Task directions:
Because the pictures are not wanted, give back only the exact text of every entry below.

Source records:
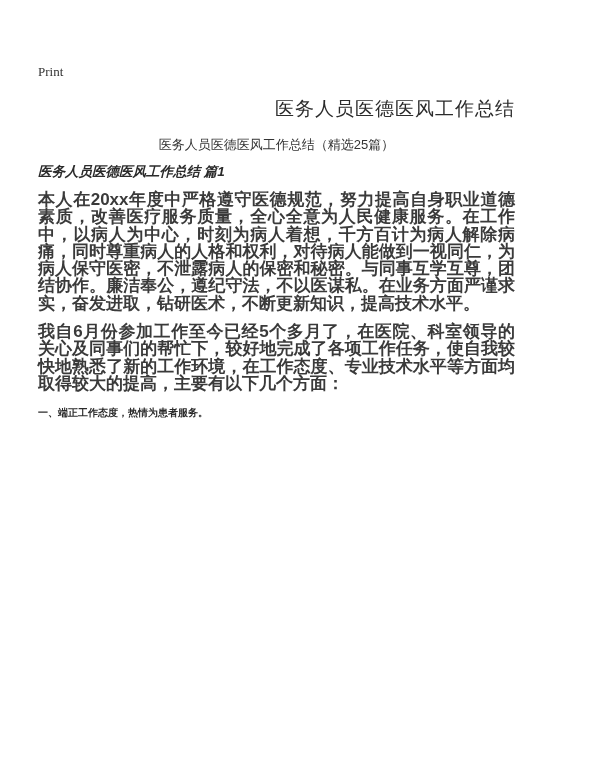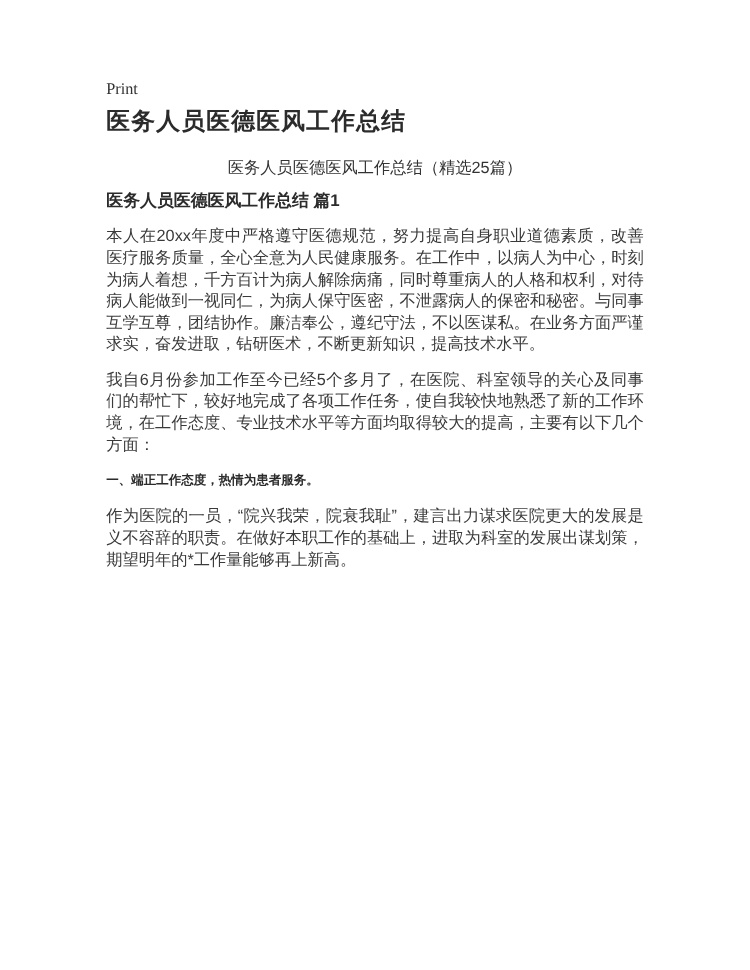"Print" .page { padding: 62px 85px 0 85px -> 62px 85px 0 38px }
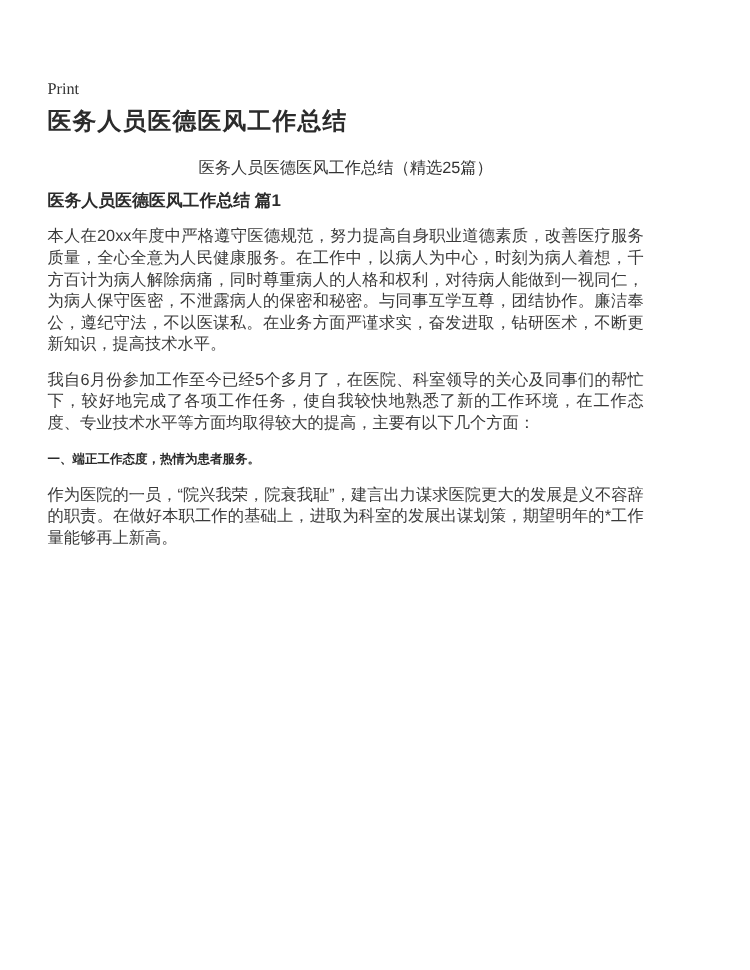"医务人员医德医风工作总结" .doc-title { font-weight: 700 -> 400; margin: 6px 0 0 0 -> 17px 0 0 0; text-align: left -> right }
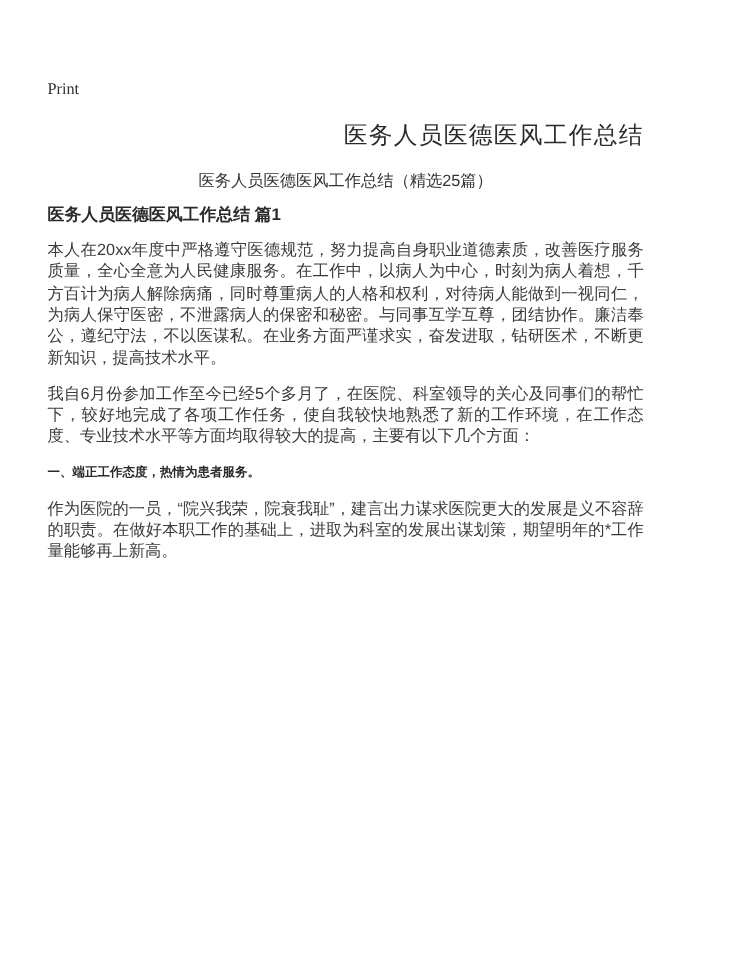"医务人员医德医风工作总结 篇1" .article-title { font-style: none -> italic }
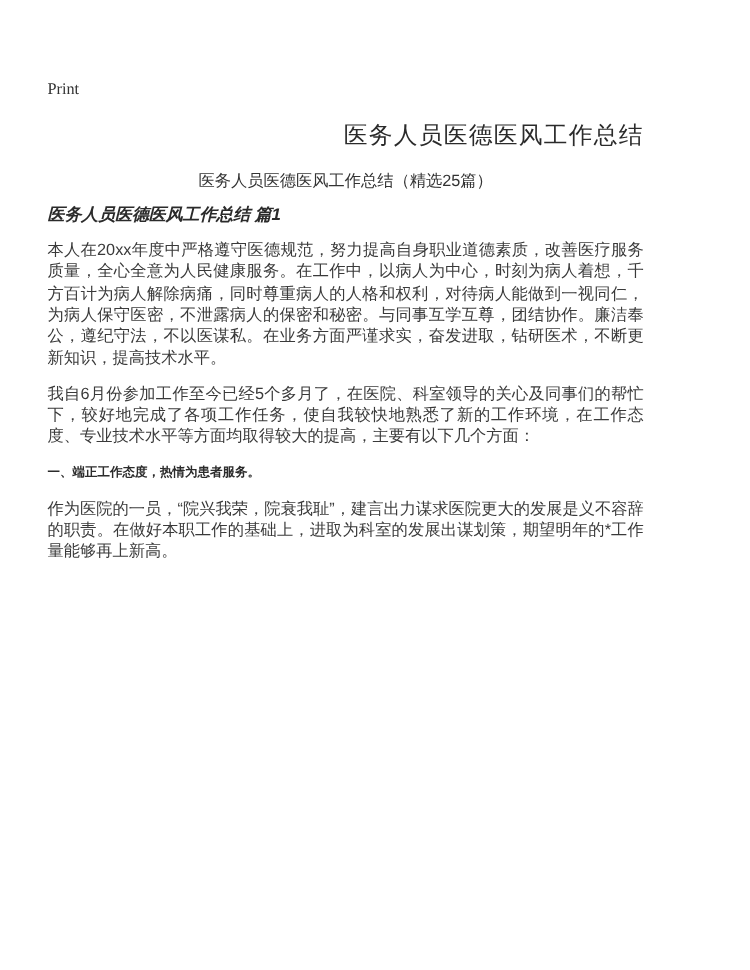"本人在20xx年度中严格遵守医德规范，努力提高自身职业道德素质，改善医疗服务质量" .para { font-size: 13px -> 17px; font-weight: none -> bold }
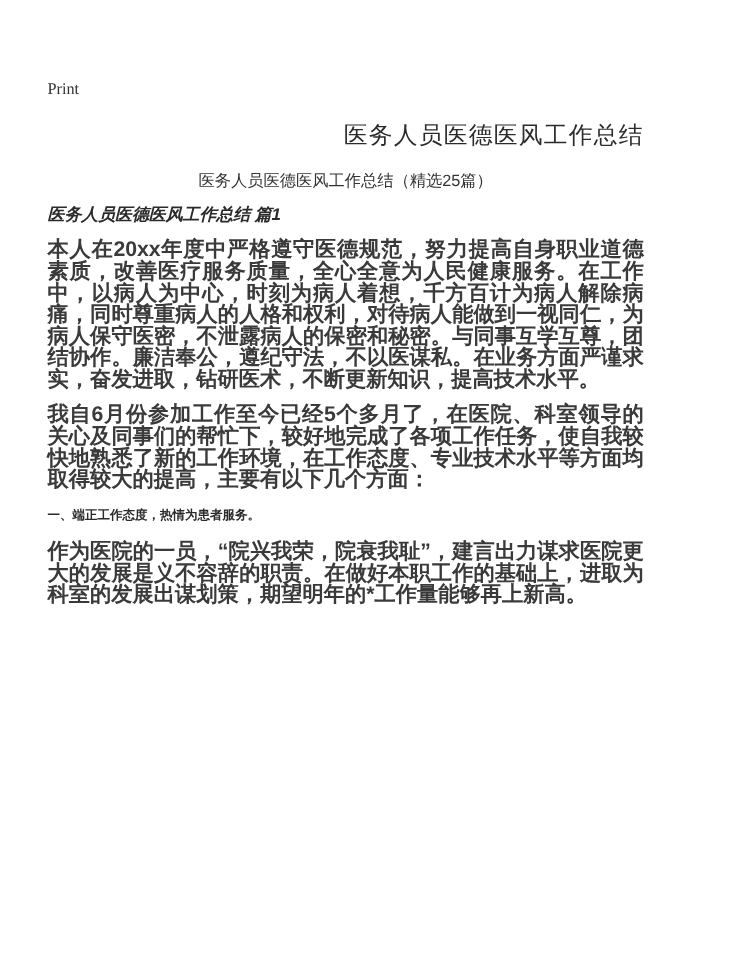"作为医院的一员，“院兴我荣，院衰我耻”，建言出力谋求医院更大的发展是义不容辞的职" p.para { html: <p>作为医院的一员，“院兴我荣，院衰我耻”，建言出力谋求医院更大的发展是义不容辞的职责。在做好本职工作的基础上，进取为科室的发展出谋划策，期望明年的*工作量能够再上新高。</p> -> none }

Reply to the task:
"Print" .page { padding: 62px 85px 0 85px -> 62px 85px 0 38px }
"医务人员医德医风工作总结" .doc-title { font-weight: 700 -> 400; margin: 6px 0 0 0 -> 17px 0 0 0; text-align: left -> right }
"医务人员医德医风工作总结 篇1" .article-title { font-style: none -> italic }
"本人在20xx年度中严格遵守医德规范，努力提高自身职业道德素质，改善医疗服务质量" .para { font-size: 13px -> 17px; font-weight: none -> bold }
"作为医院的一员，“院兴我荣，院衰我耻”，建言出力谋求医院更大的发展是义不容辞的职" p.para { html: <p>作为医院的一员，“院兴我荣，院衰我耻”，建言出力谋求医院更大的发展是义不容辞的职责。在做好本职工作的基础上，进取为科室的发展出谋划策，期望明年的*工作量能够再上新高。</p> -> none }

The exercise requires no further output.